The overall benefits of an ACT-FAST algorithm bypass strategy in expediting EVT and avoiding secondary transfers are estimated to substantially outweigh the disadvantages of potentially delayed thrombolysis and over-triage, with only a small proportion of EVT patients missed.
基于严重程度的评估工具可能有助于将患者分诊至综合卒中中心(CSC)进行血管内取栓治疗(EVT),但关于诊断准确性的批评尚未得到充分解决。本研究旨在通过对救护车临床快速评估急性卒中治疗(ACT-FAST)算法进行大型真实世界的护理人员验证,量化基于严重程度的分诊的优势和劣势。
维州救护车护理人员在 2017 年 11 月至 2019 年 7 月期间,观看了 8 分钟的培训视频后,对疑似卒中的患者进行了预分诊评估。所有患者均按照现行指南转运至最近的卒中中心。将 ACT-FAST 的诊断准确性与医院影像学检查结果进行比较,以评估大血管闭塞(LVO)和 CSC 级护理(LVO、颅内出血和肿瘤)的需求。使用经过验证的谷歌地图算法对 EVT 前的患者节省时间进行建模。通过分析非 LVO 梗死患者潜在的溶栓延迟、假阴性 EVT 患者比例以及 CSC 负担过重,检查了 CSC 绕过的缺点。
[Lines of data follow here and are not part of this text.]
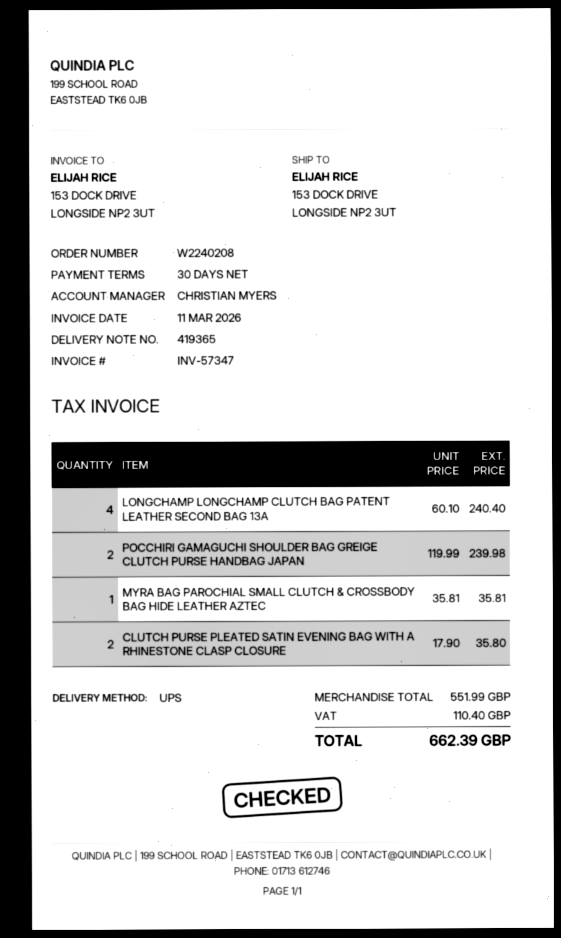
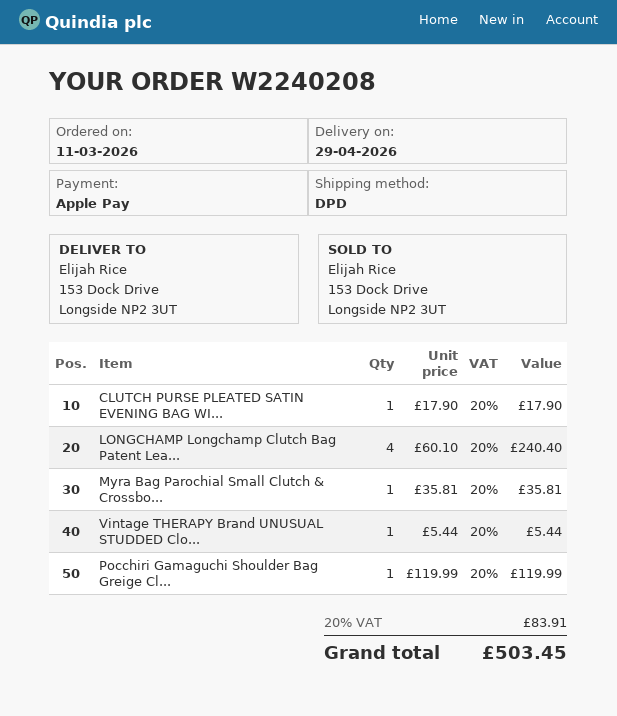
shipping method: UPS -> DPD
POCCHIRI GAMAGUCHI SHOULDER BAG GREIGE CLUTCH PURSE HANDBAG JAPAN: 2 x 119.99 = 239.98 -> 1 x 119.99 = 119.99
CLUTCH PURSE PLEATED SATIN EVENING BAG WITH A RHINESTONE CLASP CLOSURE: 2 x 17.90 = 35.80 -> 1 x 17.90 = 17.90
Vintage THERAPY Brand UNUSUAL STUDDED Clo...: none -> 1 x 5.44 = 5.44
tax: 110.40 -> 83.91
total: 662.39 -> 503.45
在 517 例预分诊评估中,168/517(32.5%)为 ACT-FAST 阳性,132/517(25.5%)为 LVO。ACT-FAST 对 LVO 的敏感性和特异性分别为 75.8%和 81.8%。当包括颅内出血和肿瘤(CSC 级护理)时,LVO 的阳性预测值为 58.8%,而 80.0%为 LVO 阳性和颅内出血和肿瘤(CSC 级护理)。在大都市区内,29/55(52.7%)需要 EVT 的 ACT-FAST 阳性患者进行了二次院内转院。通过避免二次转院的预分诊绕过,预计可将 EVT 开始前的时间缩短 52 分钟(95%CI,40.0-61.5)。8 例接受溶栓治疗的患者(99 例非 LVO 梗死患者的 8.1%)出现 ACT-FAST 假阳性,4 例需要二次转院的 EVT 患者(74 例 EVT 病例的 5.4%)出现假阴性。在本地区,估计 CSC 绕过策略每 CSC 每周可能会过度分诊 1.1 例患者。
ACT-FAST 算法绕过策略在加快 EVT 速度和避免二次转院方面的总体优势,估计大大超过了潜在的溶栓延迟和过度分诊的劣势,只有一小部分 EVT 患者被漏诊。